[PPC] Boot problems after the pci-v6.18-changes

Bjorn Helgaas helgaas at kernel.org
Thu Nov 6 09:09:25 AEDT 2025


[+cc luigi, Al, Roland; we broke X5000 in v6.18-rc1 by enabling ASPM
too aggressively; Christian's original report is at:
https://lore.kernel.org/r/db5c95a1-cf3e-46f9-8045-a1b04908051a@xenosoft.de
I grubbed around in lore for other X5000 users who might possibly be
able to help test our attempts to fix it]

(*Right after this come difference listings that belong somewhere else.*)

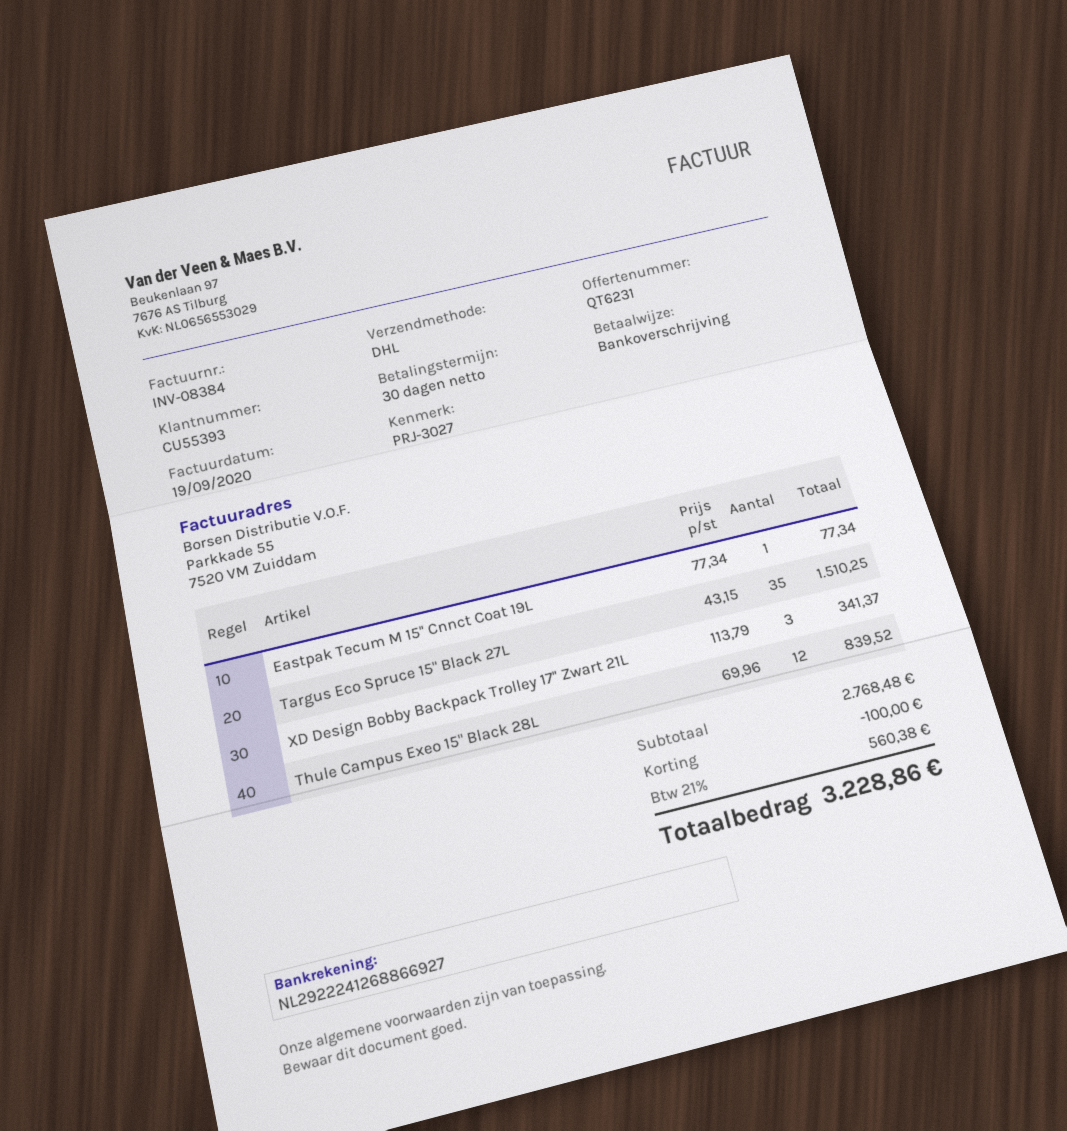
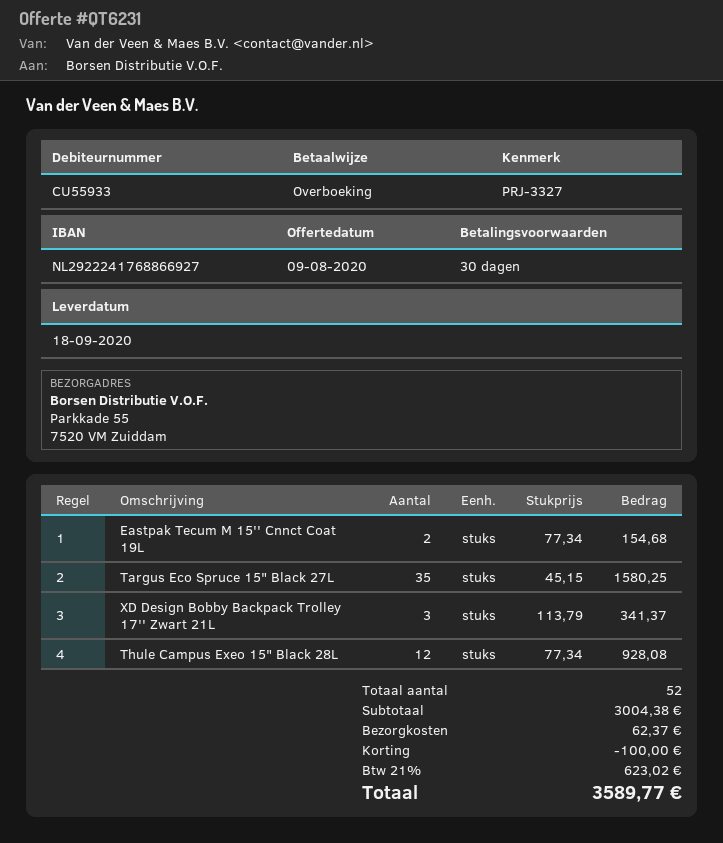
customer number: CU55393 -> CU55933
reference: PRJ-3027 -> PRJ-3327
bank account: NL2922241268866927 -> NL2922241768866927
Eastpak Tecum M 15'' Cnnct Coat 19L: 1 x 77.34 = 77.34 -> 2 x 77.34 = 154.68
Targus Eco Spruce 15" Black 27L: 35 x 43.15 = 1510.25 -> 35 x 45.15 = 1580.25
Thule Campus Exeo 15" Black 28L: 12 x 69.96 = 839.52 -> 12 x 77.34 = 928.08
subtotal: 2768.48 -> 3004.38
shipping: none -> 62.37
tax: 21% = 560.38 -> 21% = 623.02
total: 3228.86 -> 3589.77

On Mon, Nov 03, 2025 at 07:28:19PM +0100, Christian Zigotzky wrote:
> On 11/01/2025 06:06 PM, Manivannan Sadhasivam wrote:
> ...

> > diff --git a/drivers/pci/quirks.c b/drivers/pci/quirks.c
> > index d97335a40193..74d8596b3f62 100644
> > --- a/drivers/pci/quirks.c
> > +++ b/drivers/pci/quirks.c
> > @@ -2524,6 +2524,7 @@ static void quirk_disable_aspm_l0s_l1(struct pci_dev
> *dev)
> >   * disable both L0s and L1 for now to be safe.
> >   */
> >  DECLARE_PCI_FIXUP_FINAL(PCI_VENDOR_ID_ASMEDIA, 0x1080,
> quirk_disable_aspm_l0s_l1);
> > +DECLARE_PCI_FIXUP_FINAL(PCI_VENDOR_ID_FREESCALE, 0x0451,
> quirk_disable_aspm_l0s_l1);
> >
> >  /*
> >   * Some Pericom PCIe-to-PCI bridges in reverse mode need the PCIe Retrain

> I tested your patch with the RC4 of kernel 6.18 today. Unfortunately it
> doesn't solve the boot issue.

Thanks for testing that.  I see now why that approach doesn't work:
quirk_disable_aspm_l0s_l1() calls pci_disable_link_state(), which
updates the permissible ASPM link states, but pci_disable_link_state()
only works for devices at the downstream end of a link.  It doesn't
work at all for Root Ports, which are at the upstream end of a link.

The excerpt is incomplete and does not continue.